Web interface edit records -
◆ ◆ ◆ ◆ ◆ ◆ ◆

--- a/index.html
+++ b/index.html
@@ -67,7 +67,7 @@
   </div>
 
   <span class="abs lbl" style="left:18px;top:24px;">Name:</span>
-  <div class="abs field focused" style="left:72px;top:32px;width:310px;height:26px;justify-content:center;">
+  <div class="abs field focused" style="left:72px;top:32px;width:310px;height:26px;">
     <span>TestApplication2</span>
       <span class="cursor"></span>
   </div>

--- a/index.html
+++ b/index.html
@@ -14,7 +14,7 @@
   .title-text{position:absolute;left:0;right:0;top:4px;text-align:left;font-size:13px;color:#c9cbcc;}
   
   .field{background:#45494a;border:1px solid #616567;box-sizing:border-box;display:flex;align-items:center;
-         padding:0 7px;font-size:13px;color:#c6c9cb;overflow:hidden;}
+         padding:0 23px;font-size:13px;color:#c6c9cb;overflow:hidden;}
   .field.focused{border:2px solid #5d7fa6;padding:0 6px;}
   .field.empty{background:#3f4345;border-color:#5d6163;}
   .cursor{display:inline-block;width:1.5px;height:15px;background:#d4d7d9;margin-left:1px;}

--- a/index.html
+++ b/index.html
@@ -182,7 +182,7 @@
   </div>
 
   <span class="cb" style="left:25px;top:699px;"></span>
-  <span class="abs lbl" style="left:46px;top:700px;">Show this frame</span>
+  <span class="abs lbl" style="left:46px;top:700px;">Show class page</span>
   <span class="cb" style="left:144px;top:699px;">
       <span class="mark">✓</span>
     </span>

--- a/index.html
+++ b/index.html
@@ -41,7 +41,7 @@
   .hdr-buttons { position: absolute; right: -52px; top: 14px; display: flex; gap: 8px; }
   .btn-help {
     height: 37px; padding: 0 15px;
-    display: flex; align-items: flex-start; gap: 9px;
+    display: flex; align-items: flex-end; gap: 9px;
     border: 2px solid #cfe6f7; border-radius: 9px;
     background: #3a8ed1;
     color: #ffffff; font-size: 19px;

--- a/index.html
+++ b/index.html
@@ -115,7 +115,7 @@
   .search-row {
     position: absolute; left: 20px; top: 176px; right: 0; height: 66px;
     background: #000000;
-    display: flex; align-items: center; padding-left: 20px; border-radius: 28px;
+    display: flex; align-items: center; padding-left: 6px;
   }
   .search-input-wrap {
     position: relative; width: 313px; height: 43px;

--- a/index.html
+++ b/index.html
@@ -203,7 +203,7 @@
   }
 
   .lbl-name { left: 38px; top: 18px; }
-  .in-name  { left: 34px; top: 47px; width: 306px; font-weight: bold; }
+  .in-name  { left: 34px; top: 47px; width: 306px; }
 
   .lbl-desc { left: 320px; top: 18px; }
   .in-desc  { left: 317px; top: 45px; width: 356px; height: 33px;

◆ ◆ ◆ ◆ ◆ ◆ ◆

On how many lines of the data does the word "align" appear? Reply with the number alone.

6